An exploration of Augmented Collective Intelligence


Dark Matter Laboratories: “…As with all so-called wicked problems, the climate crisis occurs at the intersection of human and natural systems, where interdependent components interact at multiple scales causing uncertainty and emergent, erratic fluctuations. Interventions in such systems can trigger disproportionate impacts in other areas due to feedback effects. On top of this, collective action problems, such as identifying and implementing climate crisis adaptation or mitigation strategies, involve trade-offs and conflicting motivations between the different decision-makers. All of this presents challenges when identifying solutions, or even agreeing on a shared definition of the problem.

As is often the case in times of crisis, collective community-led actions have been a vital part of the response to the COVID-19 pandemic. Communities have demonstrated their capacity to mobilise efficiently in areas where the public sector has been either too slow, unable, or unwilling to intervene. Yet, the pandemic has also put into perspective the scale of response required to address the climate crisis. Despite a near-total shutdown of the global economy, annual CO2 emissions are only expected to fall by 5.6% this year, falling short of the 7.6% target required to ensure a temperature rise of no more than 1.5°C. Can AI help amplify and coordinate collective action to the scale necessary for effective climate crisis response? In this post, we explore alternative futures that leverage the significant potential of citizen groups to act at a local level in order to achieve global impact.

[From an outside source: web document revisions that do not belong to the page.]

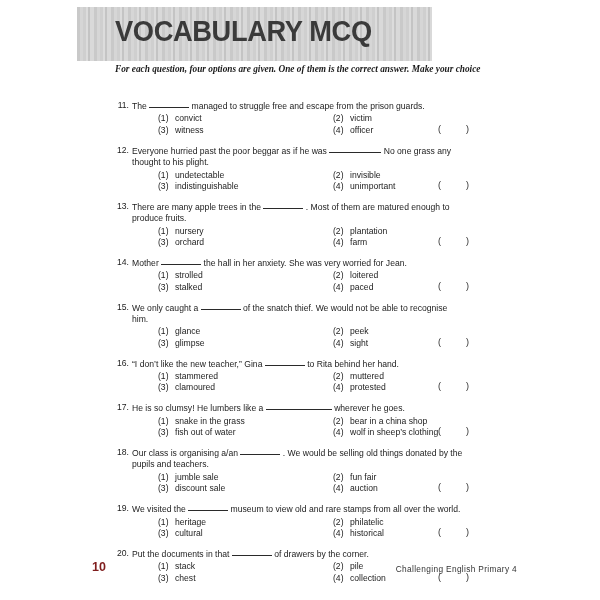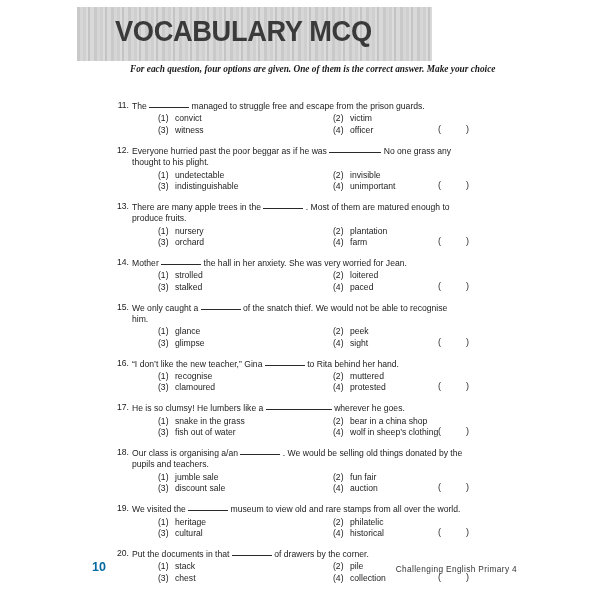--- a/index.html
+++ b/index.html
@@ -53,21 +53,21 @@
     letter-spacing: -0.4px;
     color: #3a3a3a;
     white-space: nowrap;
     transform: scaleX(0.94);
     transform-origin: left top;
   }
 
   
   #instructions {
     position: absolute;
-    left: 130px;
+    left: 115px;
     top: 64px;
     width: 400px;
     font-family: "Liberation Serif", serif;
     font-weight: bold;
     font-style: italic;
     font-size: 9.3px;
     line-height: 11.6px;
     color: #1a1a1a;
   }
 
@@ -146,21 +146,21 @@
     top: 560px;
     width: 600px;
     height: 30px;
   }
   #page-number {
     position: absolute;
     left: 92px;
     top: 0;
     font-size: 12.5px;
     font-weight: bold;
-    color: #0369a1;
+    color: #7f1d1d;
   }
   #book-title {
     position: absolute;
     right: 83px;
     top: 4px;
     font-size: 8.3px;
     color: #333333;
     letter-spacing: 0.35px;
     white-space: nowrap;
   }
@@ -282,21 +282,21 @@
           </div>
         </div>
       </div>
       <div class="question">
         <div class="q-stem">
           <span class="q-num">16.</span>
           <span class="q-text"><span>“I don’t like the new teacher,” Gina</span> <span class="blank b-sm"></span> <span>to Rita behind her hand.</span></span>
         </div>
         <div class="opts">
           <div class="opt-row">
-            <div class="opt opt-col-1"><span class="opt-key">(1)</span><span>recognise</span></div>
+            <div class="opt opt-col-1"><span class="opt-key">(1)</span><span>stammered</span></div>
             <div class="opt opt-col-2"><span class="opt-key">(2)</span><span>muttered</span></div>
           </div>
           <div class="opt-row">
             <div class="opt opt-col-1"><span class="opt-key">(3)</span><span>clamoured</span></div>
             <div class="opt opt-col-2"><span class="opt-key">(4)</span><span>protested</span></div>
             <div class="answer-box">
               <span class="par-l">(</span>
               <span class="par-r">)</span>
             </div>
           </div>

Applying AI to climate problems

There are various research collaborations, open challenges, and corporate-led initiatives that already exist in the field of AI and climate crisis. Climate Change AI, for instance, has identified a range of opportunity domains for a selection of machine learning (ML) methods. These applications range from electrical systems and transportation to collective decisions and education. Google.org’s Impact Challenge supports initiatives applying AI for social good, while the AI for Good platform aims to identify practical applications of AI that can be scaled for global impact. These initiatives and many others, such as Project Drawdown, have informed our research into opportunity areas for AI to augment Collective Intelligence.

Throughout the project, we have been wary that attempts to apply AI to complex problems can suffer from technological solutionism, which loses sight of the underlying issues. To try to avoid this, with Civic AI, we have focused on understanding community challenges before identifying which parts of the problem are most suited to AI’s strengths, especially as this is just one of the many tools available. Below, we explore how AI could be used to complement and enhance community-led efforts as part of inclusive civic infrastructures.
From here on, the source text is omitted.